I practice human centered design, but what does that mean? It actually could mean a variety of things. We teach a method. We say, first of all, let’s go out and watch people observe, do fieldwork. They see what they really do in their lives, whether it’s education or entertainment or their jobs. Find out what happens because don’t ask them. People often don’t realize what they need because people are used to what they’re doing. And if you ask them what their problems are, well, I’ll tell you something about what they’re trying to accomplish today and what’s in the way. Whereas if we watch and observe, we might think of an entirely different solution to their problems. So we start off by observing and then we actually try to figure out what is the real problem they’re facing and what are the possible solutions, and we think of a variety of solutions and then we try to see which one might be most appropriate. And we test we do a quick, rapid prototypes. We believe in our prototype. I can build something in a half hour that I can test with you. You know, a lot of engineers say, oh, gee, it’s going to take me six months to build this. How can we test it? We haven’t built now you fake it. We use methods from theater to make it make believe. You know, we take something out of our pocket. We take a piece of paper and say, make believe this is your new display. How would you use it?

We make things out of chalk. We make things out of cardboard. We make things out of foam core. We can cut things and make them do the right shapes. We can see how people would use them and experiment with them. You can even mock up an automobile with just a bunch of chairs in the right in the right order.

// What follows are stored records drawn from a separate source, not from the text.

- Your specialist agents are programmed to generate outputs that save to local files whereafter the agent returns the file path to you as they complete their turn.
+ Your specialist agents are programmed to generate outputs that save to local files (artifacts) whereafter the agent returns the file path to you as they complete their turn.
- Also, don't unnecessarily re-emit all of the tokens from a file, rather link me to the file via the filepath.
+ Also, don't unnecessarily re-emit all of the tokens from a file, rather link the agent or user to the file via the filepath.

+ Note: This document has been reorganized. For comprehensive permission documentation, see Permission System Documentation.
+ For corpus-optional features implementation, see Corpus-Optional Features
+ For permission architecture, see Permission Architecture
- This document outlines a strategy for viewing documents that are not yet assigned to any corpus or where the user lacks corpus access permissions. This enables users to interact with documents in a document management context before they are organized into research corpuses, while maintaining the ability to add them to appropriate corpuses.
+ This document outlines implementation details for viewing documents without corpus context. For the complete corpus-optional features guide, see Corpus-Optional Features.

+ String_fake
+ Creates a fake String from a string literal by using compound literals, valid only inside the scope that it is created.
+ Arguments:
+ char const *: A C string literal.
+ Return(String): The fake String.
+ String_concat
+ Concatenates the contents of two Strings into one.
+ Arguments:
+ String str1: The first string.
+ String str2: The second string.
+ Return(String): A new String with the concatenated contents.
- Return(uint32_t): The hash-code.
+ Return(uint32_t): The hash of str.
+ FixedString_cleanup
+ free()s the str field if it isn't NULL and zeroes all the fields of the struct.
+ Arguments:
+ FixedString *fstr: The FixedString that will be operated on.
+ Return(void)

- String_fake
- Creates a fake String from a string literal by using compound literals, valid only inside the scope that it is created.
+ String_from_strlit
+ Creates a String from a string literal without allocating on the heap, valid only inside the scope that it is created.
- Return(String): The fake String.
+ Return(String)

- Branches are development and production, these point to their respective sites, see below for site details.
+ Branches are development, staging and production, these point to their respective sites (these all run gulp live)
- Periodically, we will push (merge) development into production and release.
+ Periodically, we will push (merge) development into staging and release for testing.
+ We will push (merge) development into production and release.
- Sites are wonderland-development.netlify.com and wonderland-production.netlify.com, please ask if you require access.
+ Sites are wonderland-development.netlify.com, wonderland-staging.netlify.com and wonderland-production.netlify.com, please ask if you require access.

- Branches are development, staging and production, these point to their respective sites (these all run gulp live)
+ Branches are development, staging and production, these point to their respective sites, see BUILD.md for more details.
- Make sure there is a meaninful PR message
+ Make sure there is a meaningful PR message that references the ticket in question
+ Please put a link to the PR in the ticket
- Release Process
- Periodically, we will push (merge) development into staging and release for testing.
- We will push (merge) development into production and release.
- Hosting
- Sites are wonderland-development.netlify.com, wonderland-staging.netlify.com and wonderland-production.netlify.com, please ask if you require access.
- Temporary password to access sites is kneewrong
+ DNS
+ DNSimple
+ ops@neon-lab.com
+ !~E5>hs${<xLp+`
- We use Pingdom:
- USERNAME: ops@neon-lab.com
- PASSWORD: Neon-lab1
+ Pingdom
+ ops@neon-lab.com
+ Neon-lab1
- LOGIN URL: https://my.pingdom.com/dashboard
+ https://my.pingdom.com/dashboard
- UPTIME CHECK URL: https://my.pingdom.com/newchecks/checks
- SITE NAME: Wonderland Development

And then as we learn what people need and what we’re going to build, we make better and better and better models and pretty soon a pretty final product. But we’re always testing, always iterating, changing what we’re doing because we’re learning. And even though I’ve had pretty near 50 years of experience watching, observing and understanding people and a Ph.D. in psychology, I’m always wrong. I’m always surprised because people are so variable, do things that are so unexpected. You’ve always got to go out and watch and test. Now, that’s the essence of human centered design. But you know something? It usually doesn’t work in a company. The reason it doesn’t work is because, well, Norman’s law, the day the product team is put together, it’s over budget and behind schedule. So that means that all of these wonderful early explorations and tests and iterations of the person in charge of the product is apt to say, yeah, what you want to do is the correct way of doing it, but we don’t have time. So we’ll have to skip it or maybe short circuited. Instead of spending a week, we’ll give you a few hours, but next time we’ll do it better. There is never a next time because the same story happens next time. So we have to change our ways. We have to adapt what we’re doing. This means we should always be studying people even when there’s no product in mind on the side, so that when the product team is assembled, we’re ready. We can say, oh yeah, we’ve been studying that. That also means that we sometimes short circuit, we say, OK, let’s quickly do something, do a few cycles in a day so we can learn something, because it’s really important that we keep up with the product cycle because the normal methods, while I don’t really fit what we’re trying to do and the new agile programing methods are very good for some things, they’re not so good for us because the programmers want to start programing on day one even before we know we want to build. So but we can’t say, oh, no, you must do it our way.

We have to figure out how to work with them as partners. That’s human centered design.